→ **WHAT IS NEEDED**:
Below are some records. Pull every line that contains the word "Cotton".

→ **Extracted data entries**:
----

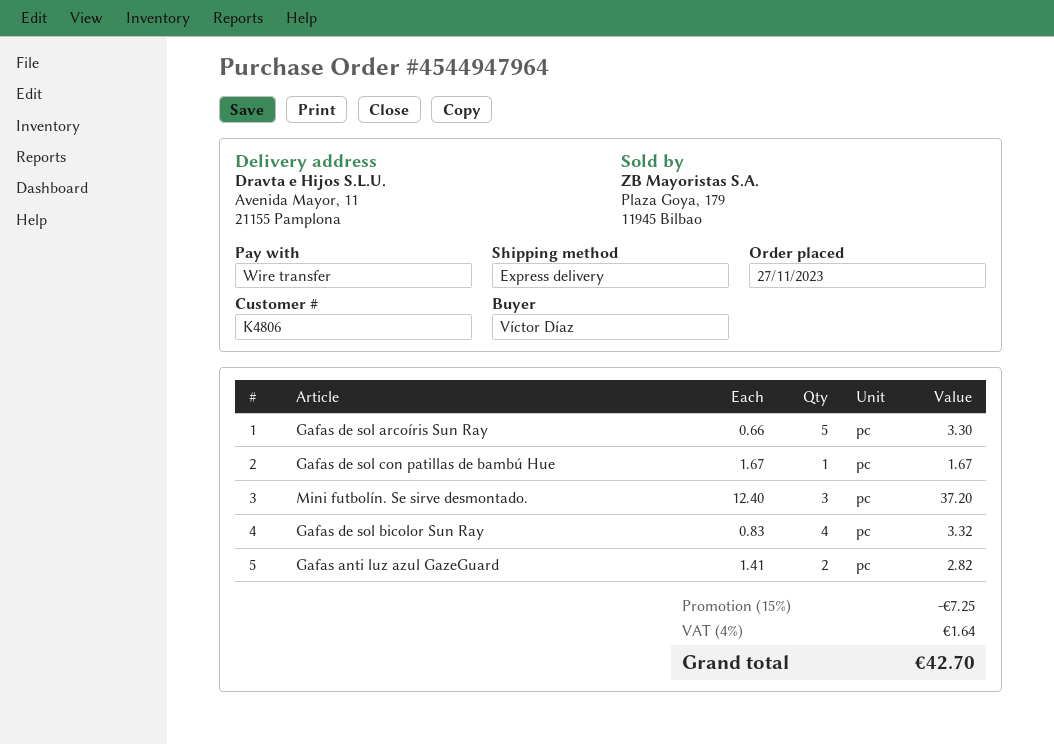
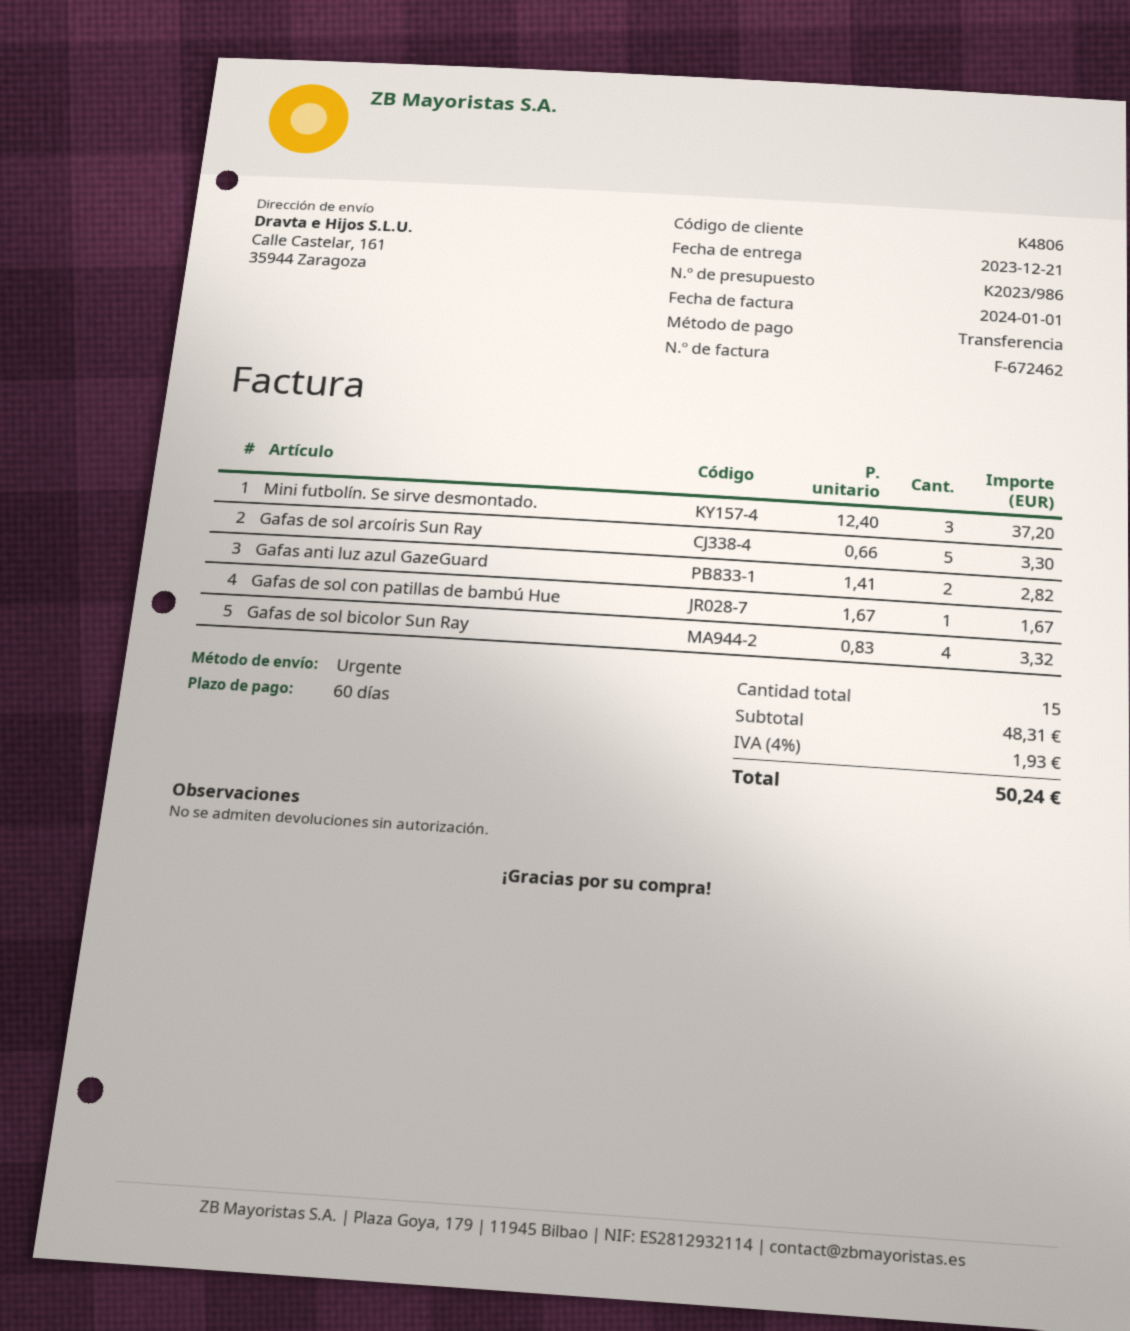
ship to: Avenida Mayor, 11, 21155 Pamplona -> Calle Castelar, 161, 35944 Zaragoza
discount: 15% = 7.25 -> none
tax: 4% = 1.64 -> 4% = 1.93
total: 42.70 -> 50.24

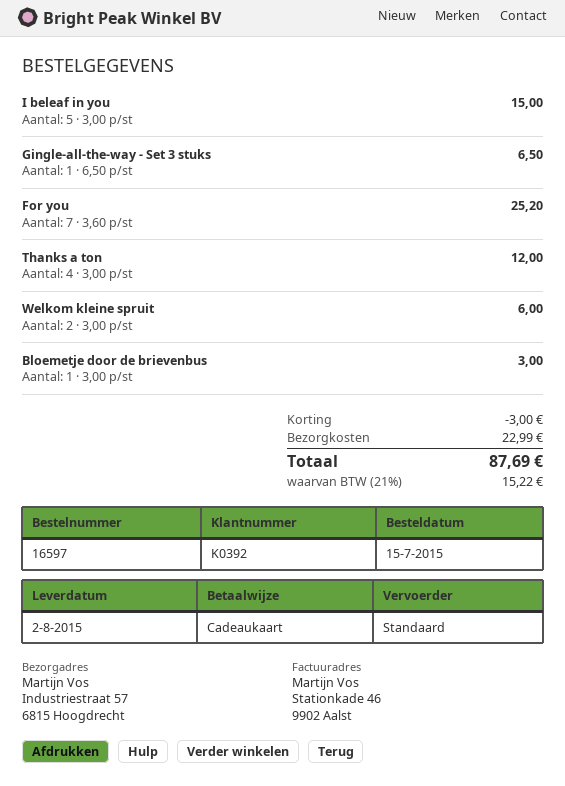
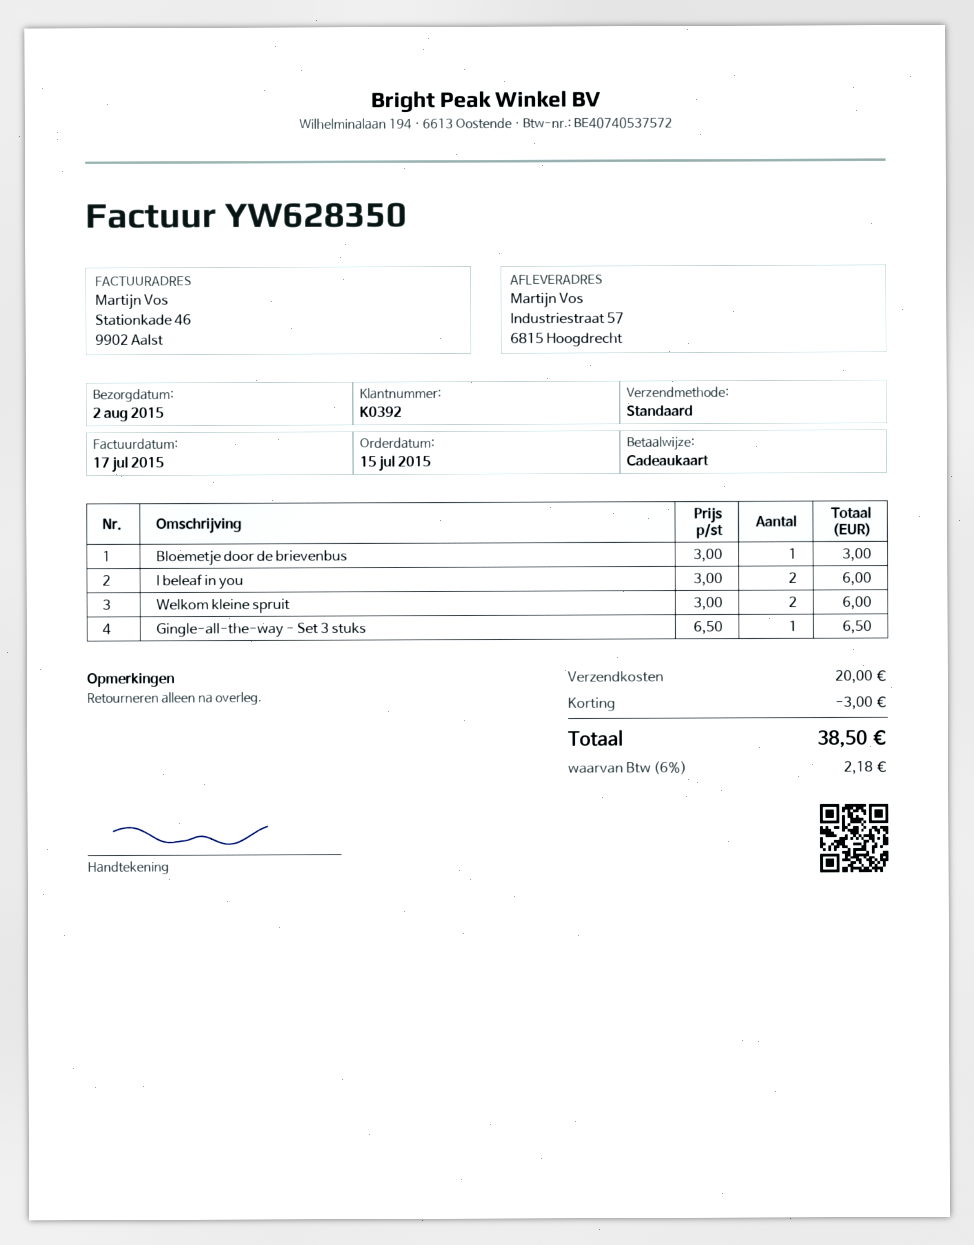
I beleaf in you: 5 x 3.00 = 15.00 -> 2 x 3.00 = 6.00
For you: 7 x 3.60 = 25.20 -> none
Thanks a ton: 4 x 3.00 = 12.00 -> none
shipping: 22.99 -> 20.00
tax: 21% = 15.22 -> 6% = 2.18
total: 87.69 -> 38.50

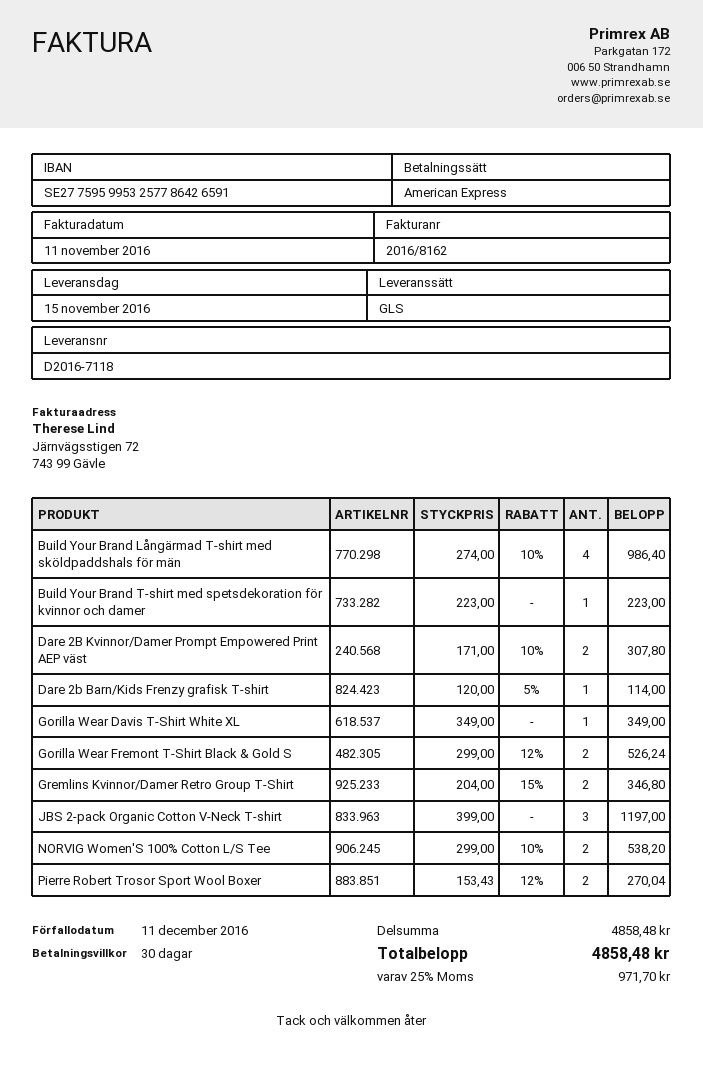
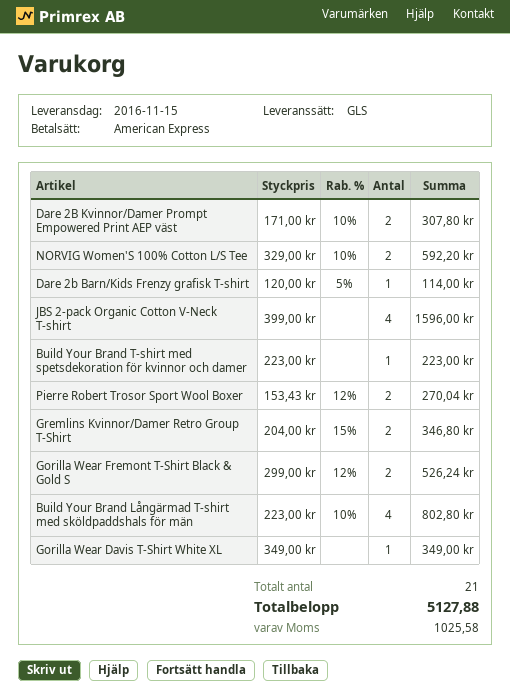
Build Your Brand Långärmad T-shirt med sköldpaddshals för män: 4 x 274.00 - 10% = 986.40 -> 4 x 223.00 - 10% = 802.80
JBS 2-pack Organic Cotton V-Neck T-shirt: 3 x 399.00 = 1197.00 -> 4 x 399.00 = 1596.00
NORVIG Women'S 100% Cotton L/S Tee: 2 x 299.00 - 10% = 538.20 -> 2 x 329.00 - 10% = 592.20
tax: 971.70 -> 1025.58
total: 4858.48 -> 5127.88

----

→ **ANSWER BOX**:
JBS 2-pack Organic Cotton V-Neck T-shirt: 3 x 399.00 = 1197.00 -> 4 x 399.00 = 1596.00
NORVIG Women'S 100% Cotton L/S Tee: 2 x 299.00 - 10% = 538.20 -> 2 x 329.00 - 10% = 592.20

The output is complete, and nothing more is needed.